◆ Your assignment ◆
Give back exactly the lines of the data below, starting with the line that has "25 cm , Wall" and going on through the line that has "total: 6992.54 -> 9266.82".

(Modification records)
--- START ---
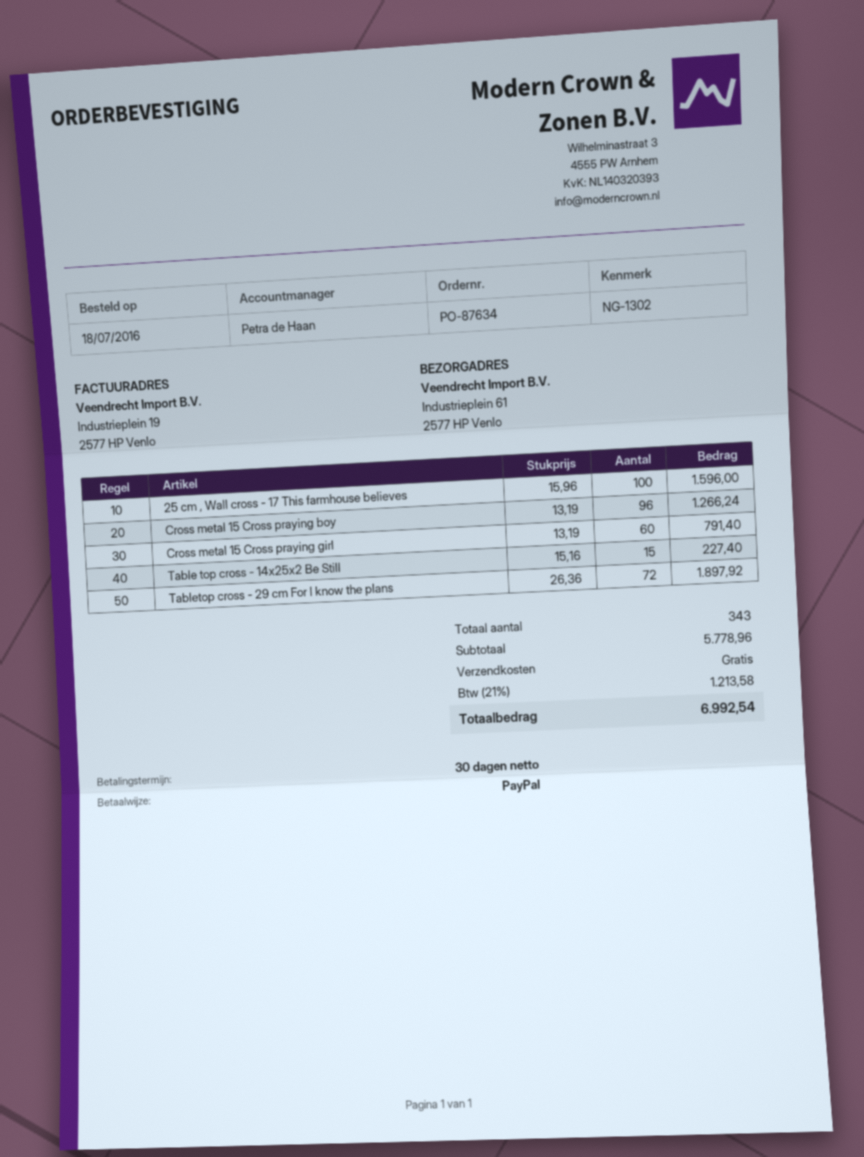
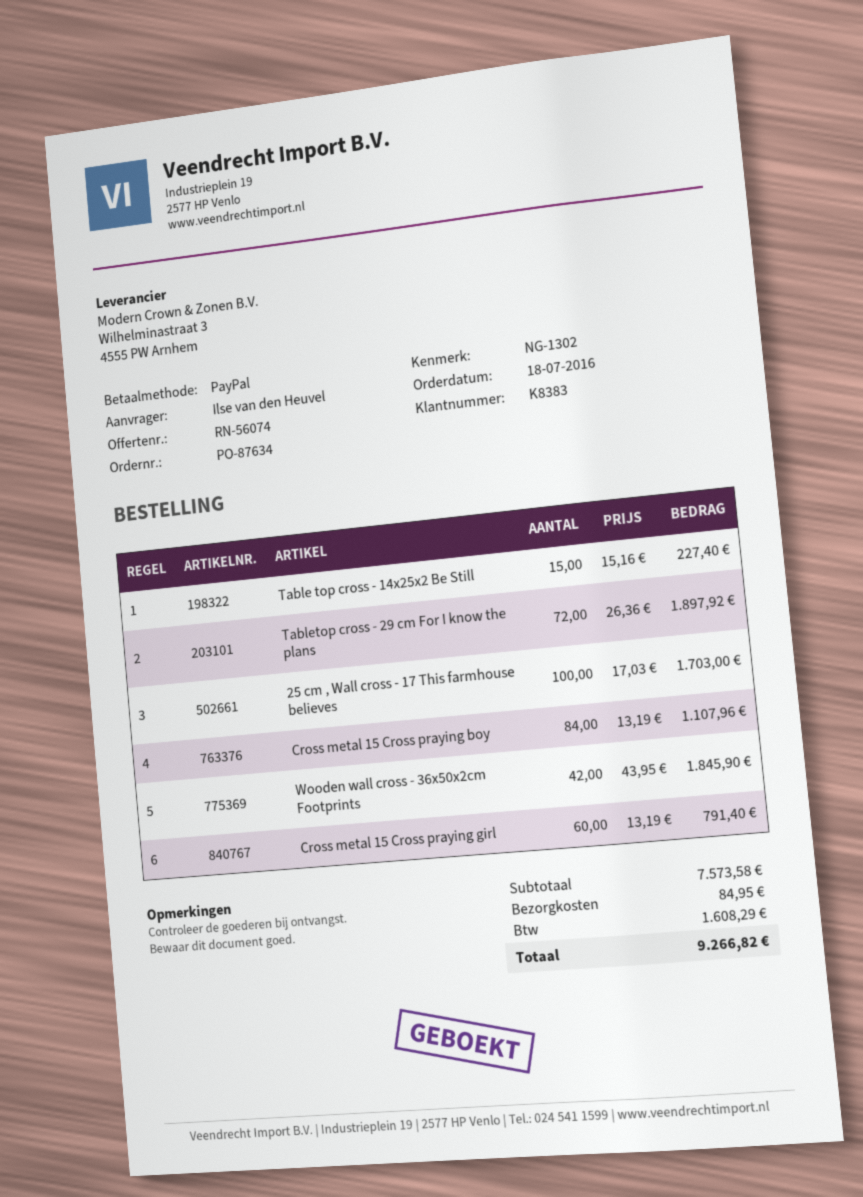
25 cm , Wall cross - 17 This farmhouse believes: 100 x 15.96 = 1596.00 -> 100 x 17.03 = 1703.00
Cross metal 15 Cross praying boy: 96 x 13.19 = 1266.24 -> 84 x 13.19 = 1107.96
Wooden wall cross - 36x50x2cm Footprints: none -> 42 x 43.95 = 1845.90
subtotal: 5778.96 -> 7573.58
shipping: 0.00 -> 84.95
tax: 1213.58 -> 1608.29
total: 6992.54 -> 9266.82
--- END ---
--- START ---
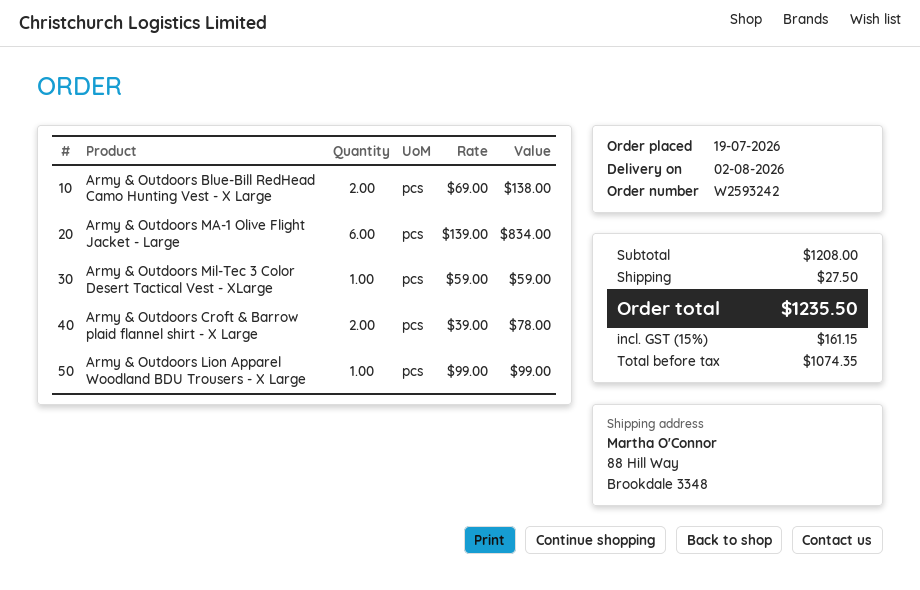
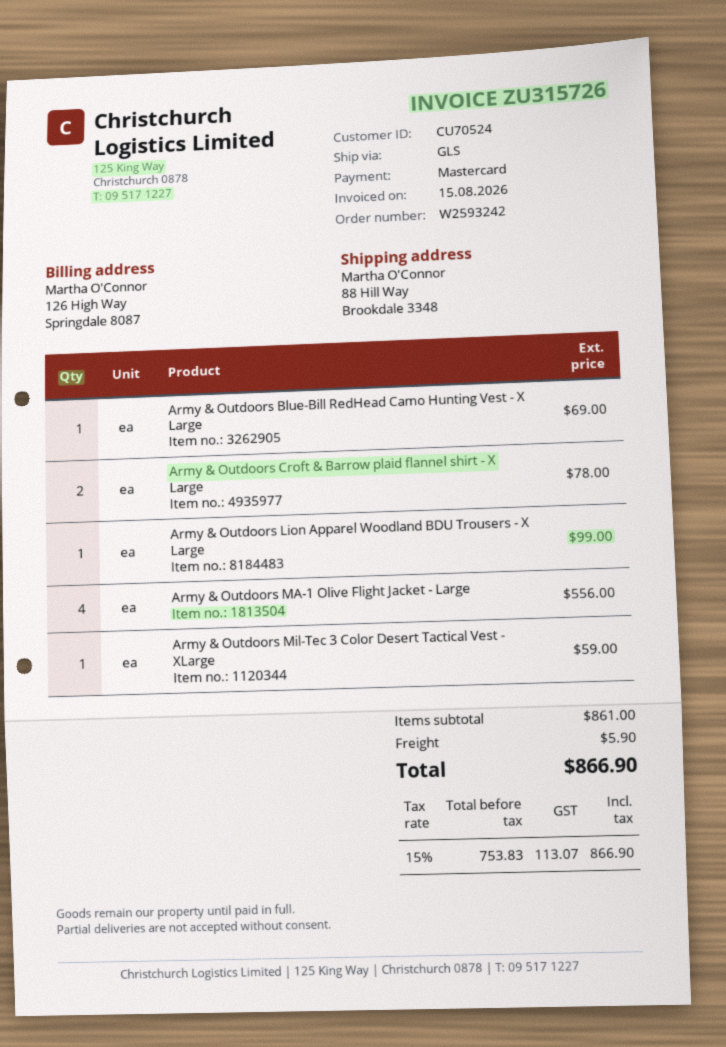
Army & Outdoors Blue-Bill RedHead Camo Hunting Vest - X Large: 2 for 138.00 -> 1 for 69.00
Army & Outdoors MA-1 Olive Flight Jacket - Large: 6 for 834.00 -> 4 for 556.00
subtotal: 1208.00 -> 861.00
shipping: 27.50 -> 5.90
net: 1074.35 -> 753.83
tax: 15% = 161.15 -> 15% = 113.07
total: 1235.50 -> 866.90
--- END ---
◆ Result of this task ◆
25 cm , Wall cross - 17 This farmhouse believes: 100 x 15.96 = 1596.00 -> 100 x 17.03 = 1703.00
Cross metal 15 Cross praying boy: 96 x 13.19 = 1266.24 -> 84 x 13.19 = 1107.96
Wooden wall cross - 36x50x2cm Footprints: none -> 42 x 43.95 = 1845.90
subtotal: 5778.96 -> 7573.58
shipping: 0.00 -> 84.95
tax: 1213.58 -> 1608.29
total: 6992.54 -> 9266.82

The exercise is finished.